Following completion of House Works, she has been working on a film collaboration with designer, Margaret Howell marking 50 years of her design practice, which will be shown in the UK and Japan.

Richardson’s films have been shown in galleries, museums and festivals internationally including Tate Modern and Tate Britain, London, Pompidou Centre, Paris, Barbican Cinema, London; Anthology Film Archives, New York and Venice, Edinburgh, BFI London, Rotterdam and New York Film Festivals.

The Spender House in Essex was designed in 1968 by Richard and Su Rogers for photographer and artist Humphrey Spender while Californian-style modernist pavilion Beach House was built on the Suffolk coast by architect John Penn.

Jim Cadbury-Brown’s Suffolk house at 3 Church Walk is one of the three houses featured in Richardson’s work and was designed by Cadbury-Brown and his wife Betty in 1962.

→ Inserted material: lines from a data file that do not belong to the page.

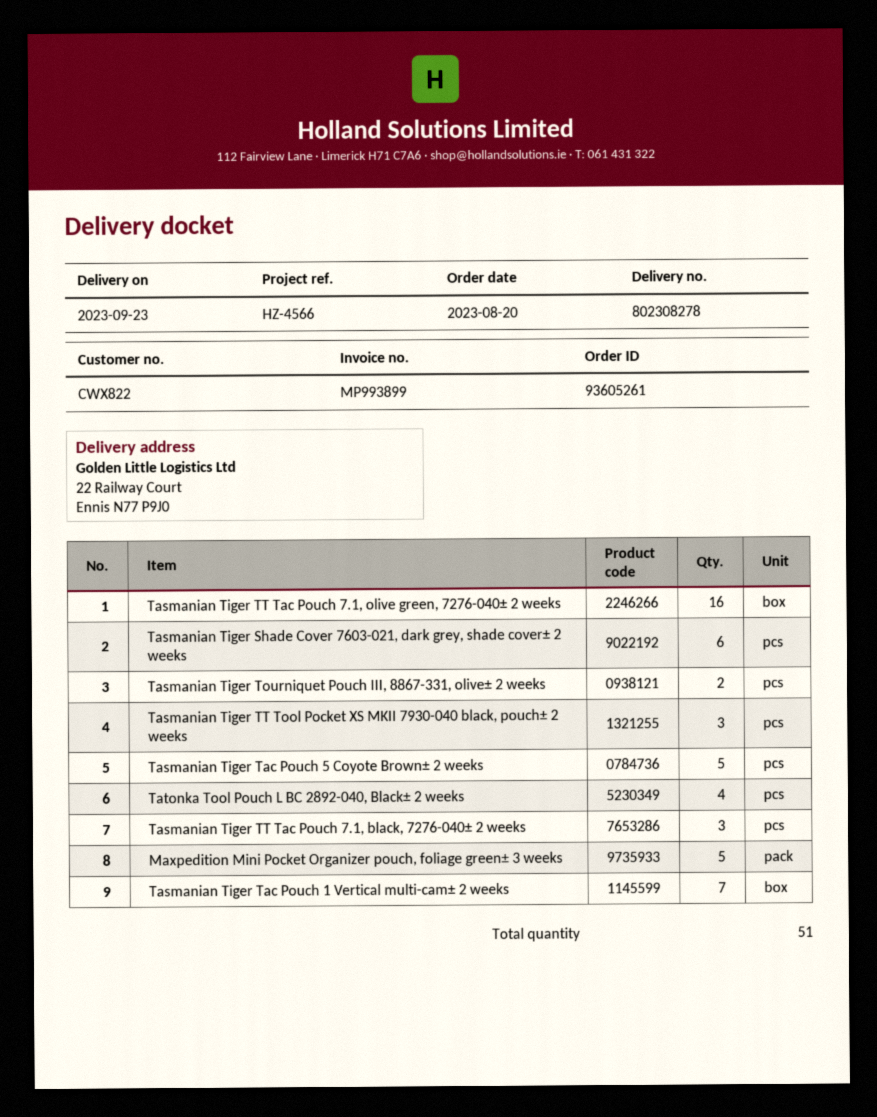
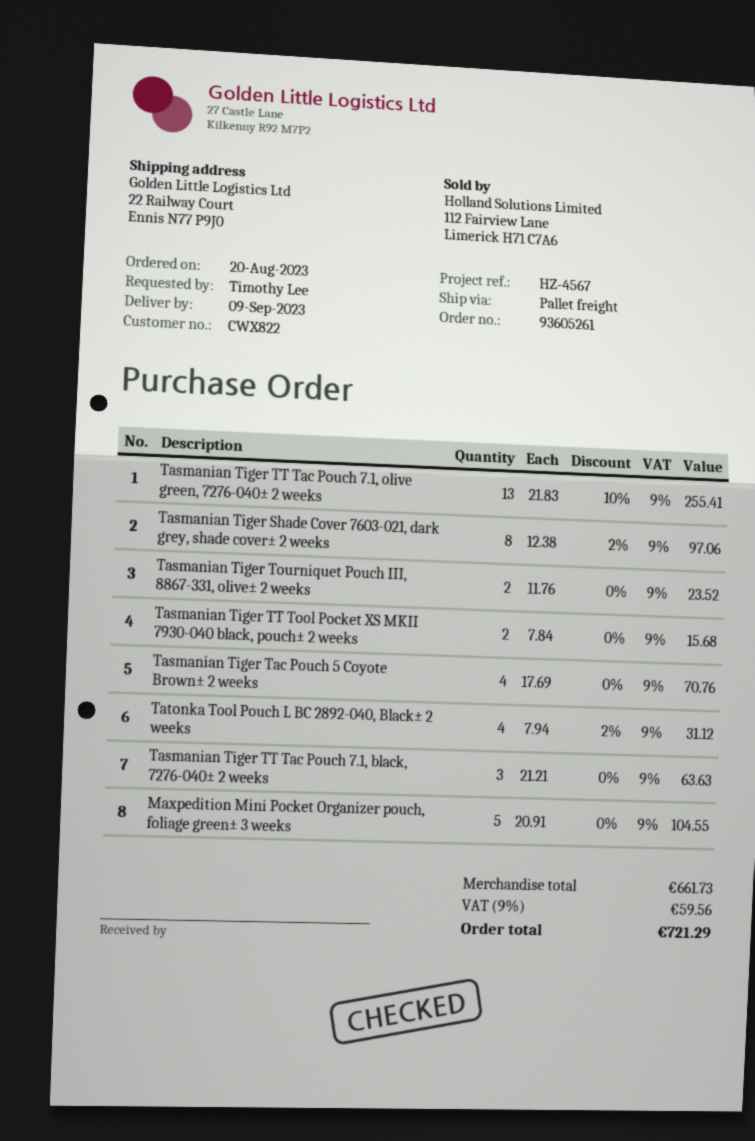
delivery date: 2023-09-23 -> 2023-09-09
reference: HZ-4566 -> HZ-4567
Tasmanian Tiger TT Tac Pouch 7.1, olive green, 7276-040± 2 weeks: 16 -> 13
Tasmanian Tiger Shade Cover 7603-021, dark grey, shade cover± 2 weeks: 6 -> 8
Tasmanian Tiger TT Tool Pocket XS MKII 7930-040 black, pouch± 2 weeks: 3 -> 2
Tasmanian Tiger Tac Pouch 5 Coyote Brown± 2 weeks: 5 -> 4
Tasmanian Tiger Tac Pouch 1 Vertical multi-cam± 2 weeks: 7 -> none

The film, from 2014, explores the house in its abandoned state when it was left in 2009 with a soundtrack composed from recordings of the objects, surfaces and materials of the house being ‘played’ as if they were instruments.

This is an Of & By event, a series of artist talks, screenings and discussions organised by the contemporary art critic Jonathan P. Watts and is made possible by funding from The Assembly House Trust.